Return every line from the one with "[168,73,280,90] primeramente ->" through the one with "[127,305,159,318] Este -> [40,436,54,449] El", inclusive, exactly as it appears below.
[Source records]
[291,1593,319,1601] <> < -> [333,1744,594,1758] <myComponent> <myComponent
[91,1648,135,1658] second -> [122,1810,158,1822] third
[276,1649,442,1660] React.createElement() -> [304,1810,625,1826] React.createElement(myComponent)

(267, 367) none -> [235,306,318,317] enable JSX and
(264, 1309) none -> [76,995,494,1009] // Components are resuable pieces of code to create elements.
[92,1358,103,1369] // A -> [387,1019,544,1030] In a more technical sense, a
[/Source records]
[Source records]
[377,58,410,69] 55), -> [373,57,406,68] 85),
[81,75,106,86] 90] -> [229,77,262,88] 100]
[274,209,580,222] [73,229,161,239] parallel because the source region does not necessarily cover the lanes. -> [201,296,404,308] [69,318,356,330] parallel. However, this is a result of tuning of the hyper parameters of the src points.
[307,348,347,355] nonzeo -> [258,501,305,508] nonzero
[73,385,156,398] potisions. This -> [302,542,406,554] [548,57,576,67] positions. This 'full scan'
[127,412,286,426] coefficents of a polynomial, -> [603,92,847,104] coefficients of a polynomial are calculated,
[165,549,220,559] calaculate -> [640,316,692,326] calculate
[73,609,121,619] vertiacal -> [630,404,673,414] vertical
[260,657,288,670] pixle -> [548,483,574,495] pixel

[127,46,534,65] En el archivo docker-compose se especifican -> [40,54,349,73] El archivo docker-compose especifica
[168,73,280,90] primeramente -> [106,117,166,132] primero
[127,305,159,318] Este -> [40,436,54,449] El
[/Source records]
→ Written solution
[168,73,280,90] primeramente -> [106,117,166,132] primero
[127,305,159,318] Este -> [40,436,54,449] El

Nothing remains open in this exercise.